### What is needed
Exactly as written, print every line of the listing below and omit its pictures.

### Information
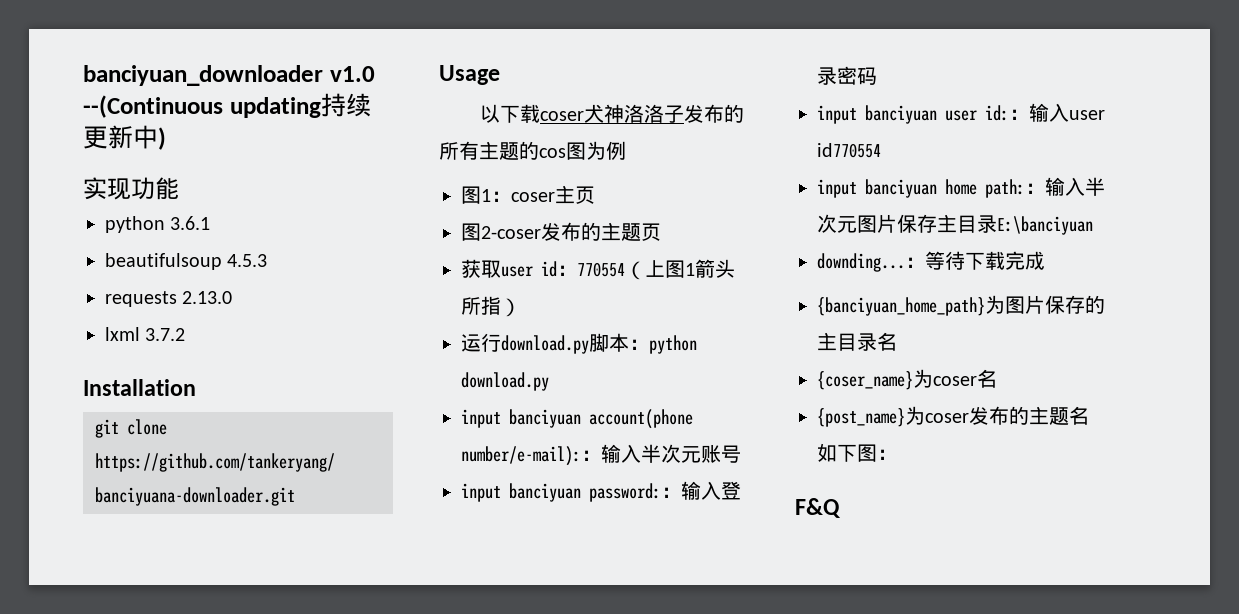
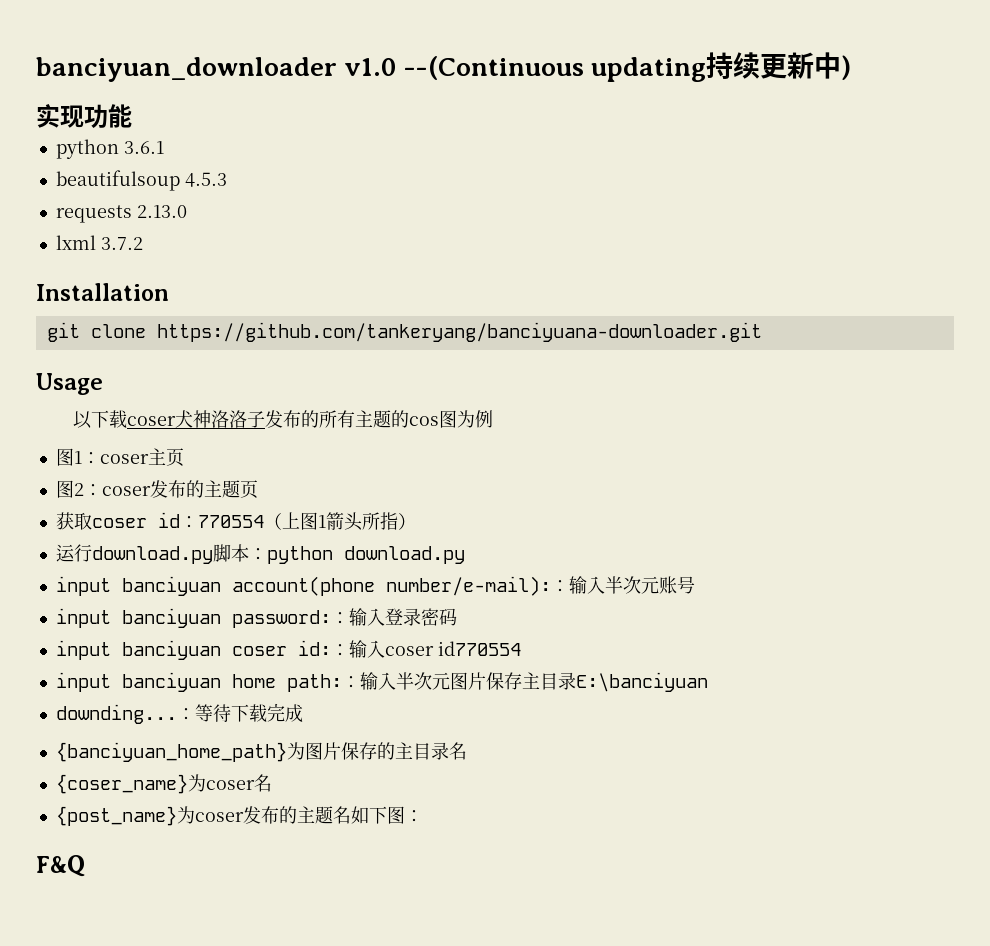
- 图2-coser发布的主题页
+ 图2：coser发布的主题页
- 获取user id：770554（上图1箭头所指）
+ 获取coser id：770554（上图1箭头所指）
- input banciyuan user id:：输入user id770554
+ input banciyuan coser id:：输入coser id770554

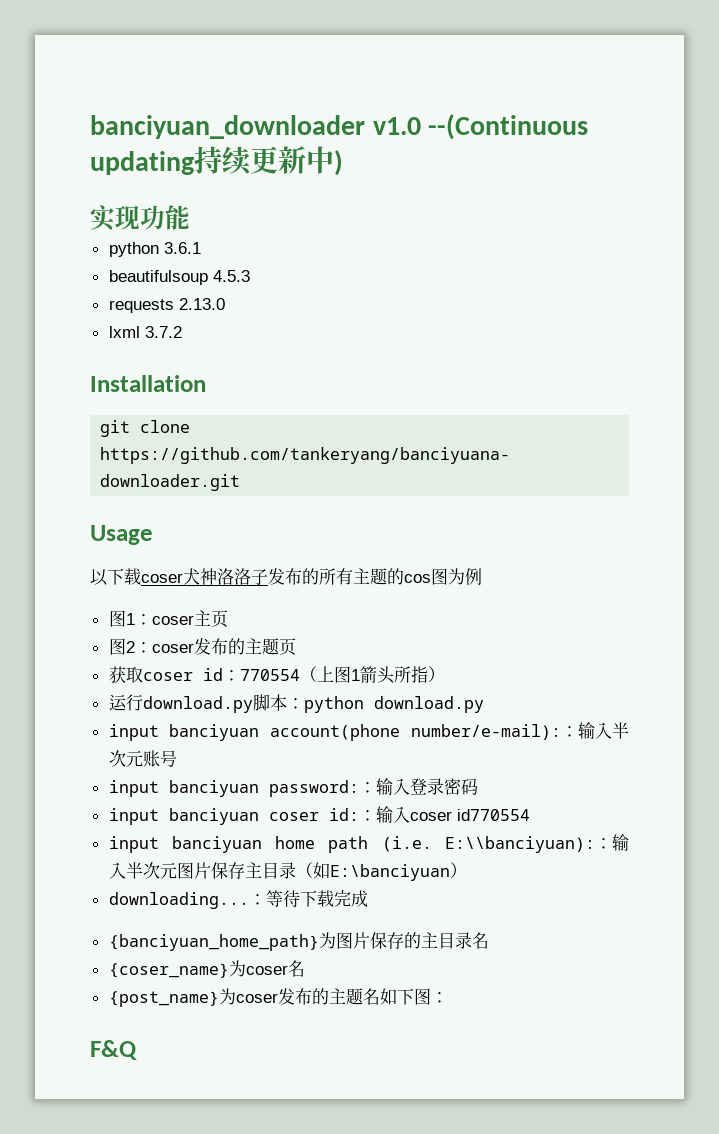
- input banciyuan home path:：输入半次元图片保存主目录E:\banciyuan
- downding...
+ input banciyuan home path (i.e. E:\\banciyuan):：输入半次元图片保存主目录（如E:\banciyuan）
+ downloading...

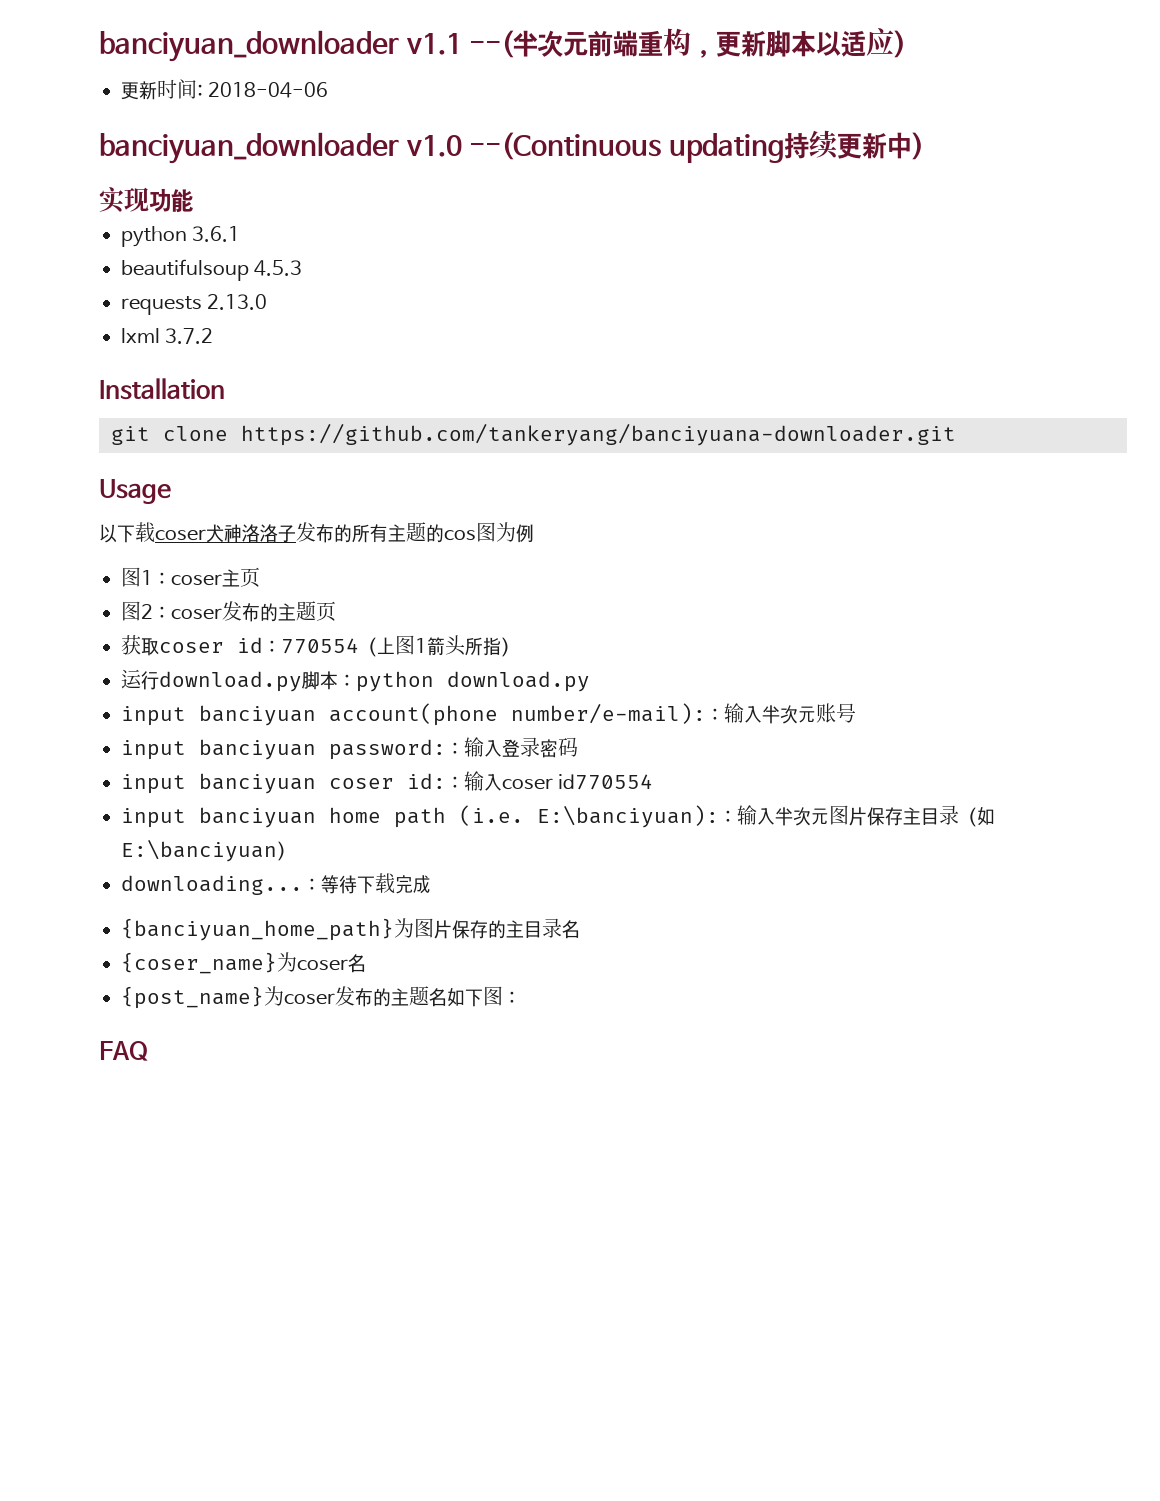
+ banciyuan_downloader v1.1 --(半次元前端重构，更新脚本以适应)
+ 更新时间: 2018-04-06
- input banciyuan home path (i.e. E:\\banciyuan):：输入半次元图片保存主目录（如E:\banciyuan）
+ input banciyuan home path (i.e. E:\banciyuan):：输入半次元图片保存主目录（如E:\banciyuan）
- F&Q
+ FAQ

### Written reply
- 图2-coser发布的主题页
+ 图2：coser发布的主题页
- 获取user id：770554（上图1箭头所指）
+ 获取coser id：770554（上图1箭头所指）
- input banciyuan user id:：输入user id770554
+ input banciyuan coser id:：输入coser id770554

- input banciyuan home path:：输入半次元图片保存主目录E:\banciyuan
- downding...
+ input banciyuan home path (i.e. E:\\banciyuan):：输入半次元图片保存主目录（如E:\banciyuan）
+ downloading...

+ banciyuan_downloader v1.1 --(半次元前端重构，更新脚本以适应)
+ 更新时间: 2018-04-06
- input banciyuan home path (i.e. E:\\banciyuan):：输入半次元图片保存主目录（如E:\banciyuan）
+ input banciyuan home path (i.e. E:\banciyuan):：输入半次元图片保存主目录（如E:\banciyuan）
- F&Q
+ FAQ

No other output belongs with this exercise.